20. Applying the Statistics New Zealand definition, 660,300 New Zealanders reported a disability, representing 17 per cent of the total population. Rates of disability were roughly equal between men and women but boys make up 59 per cent of disabled children, reflecting higher rates of some disabling medical conditions. The most common types of disability were mobility, agility, hearing and psychiatric/psychological.
21. Forty-five per cent of adults aged 65 and over had a disability, comprising one-third of all people with disabilities.
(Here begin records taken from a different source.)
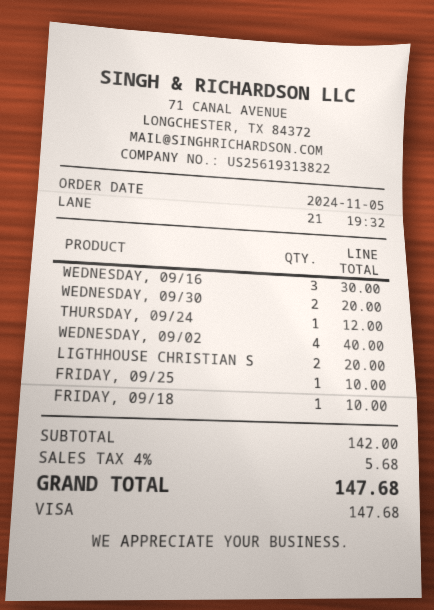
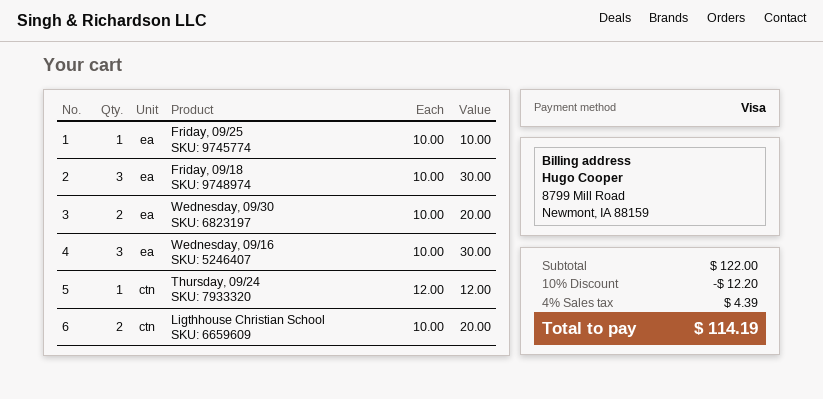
WEDNESDAY, 09/02: 4 for 40.00 -> none
FRIDAY, 09/18: 1 for 10.00 -> 3 for 30.00
subtotal: 142.00 -> 122.00
discount: none -> 10% = 12.20
tax: 4% = 5.68 -> 4% = 4.39
total: 147.68 -> 114.19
The number of disabled people in New Zealand is expected to grow by 60 per cent over the 40 year period from 2006 to 2046. This expectation is based on the marked increase in disability prevalence with increasing age, and a projected steady ageing of New Zealand’s population.
22. Many disabled people experience lower levels of education, income and marriage or other partnership. The 2006 Disability Survey found:
22.1 38 per cent of disabled people aged 25-64 had no educational qualification, against 18 per cent of non-disabled people;
22.2 39 per cent of disabled people aged 15-64 had annual personal incomes of less than NZ$15,000, compared to 28 per cent of non-disabled people; and
22.3 66 per cent of disabled people aged 25-64 were married/partnered, against 76 per cent of non-disabled people.
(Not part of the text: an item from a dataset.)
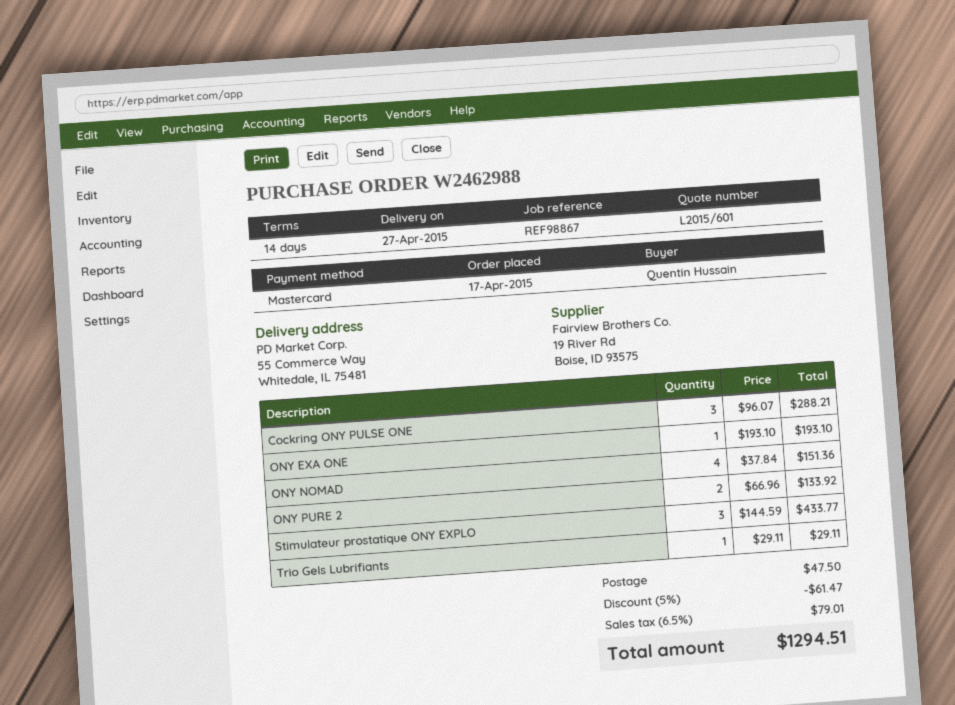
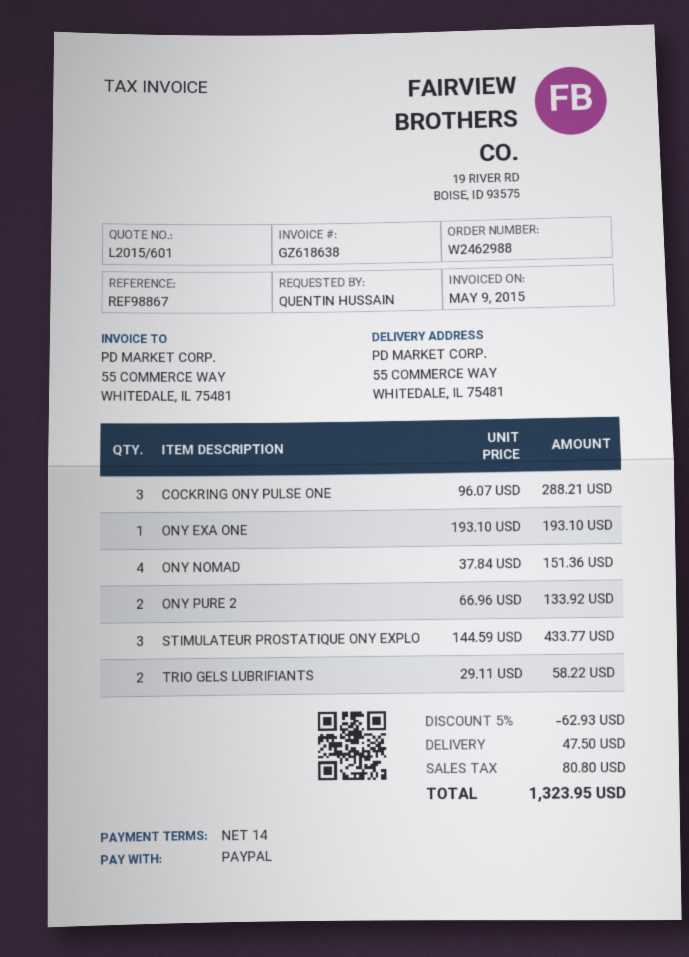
payment method: Mastercard -> PayPal
Trio Gels Lubrifiants: 1 x 29.11 = 29.11 -> 2 x 29.11 = 58.22
discount: 5% = 61.47 -> 5% = 62.93
tax: 79.01 -> 80.80
total: 1294.51 -> 1323.95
23. Māori experience higher relative rates of disability (19 per cent against 13 per cent) and are significantly more likely to be unemployed and to have a lower income. Disabled Māori adults in the 15–64 years working-age group were less likely to be employed (45 per cent) than disabled non- Māori adults (62 per cent), non-disabled Māori adults (67 per cent), or non-disabled non- Māori adults (77 per cent).Thirty eight per cent of disabled Māori adults received at least one type of disability-related government financial assistance, relative to 28 per cent per cent of disabled non-Māori. The national Disability Strategy and public health programmes provide a range of initiatives to improve the position of disabled Māori and Pacific peoples, including the Māori Disability Strategy and Action Plan and the National Pasifika Disability Action Plan.
24. Just over half of all disabled children (52 per cent) had a single impairment and the remaining 48 per cent had multiple impairments. The majority of disabled children had low or medium support needs.
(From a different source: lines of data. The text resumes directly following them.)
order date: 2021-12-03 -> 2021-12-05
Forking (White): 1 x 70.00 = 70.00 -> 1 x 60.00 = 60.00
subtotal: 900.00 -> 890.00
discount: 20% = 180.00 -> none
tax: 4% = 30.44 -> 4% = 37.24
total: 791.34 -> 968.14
Overview of government support
25. The Government provides both income support and specialised services to disabled people:
25.1 Disability-related income support is provided in the form of the Sickness Benefit, Invalid’s Benefit, Disability Allowance and Child Disability Allowance.
25.2 Support services for people with long-term impairments, which include personal support, employment assistance, equipment purchase and housing modification. Public expenditure in 2005/2006 on disability support was NZ$2.876 billion.
25.3 Where disability is caused by accident, the Accident Compensation Corporation (ACC), a public contributory social insurance scheme, provides income support, other compensation and rehabilitation services.
26. Some substantial Government initiatives – for example, the introduction of more accessible commuter train carriages – are staged according to the availability of funding over time. Such measures are, in general, improvements upon existing services.
27. In addition to its ongoing commitment to existing disability support services, the 2010 New Zealand Government budget delivered an extra $93 million to expand existing disability support services over the next four years. Of this amount, $72 million will improve access to disability support services. It includes:
27.1 $25.5 million for home and community support services;
27.2 $3.4 million for other disability support services;
27.3 $21 million for residential services for people with intellectual disabilities;
27.4 $7.9 million for supported independent living;
27.5 $2.7 million for respite care.
Legislation forbids discrimination
28. The New Zealand Bill of Rights Act 1990 specifically prohibits discrimination on the grounds of disability and extends all protected rights to all people, including disabled people. Under the more detailed provisions of the Human Rights Act 1993 and the Employment Relations Act 2000, less favourable treatment of disabled people is unlawful unless the disabled person requires special services or facilities and it is not reasonable for these to be provided. Other specialised legislation, such as the Education Act, provide guarantees of equal access, again subject to narrow exceptions in similar terms.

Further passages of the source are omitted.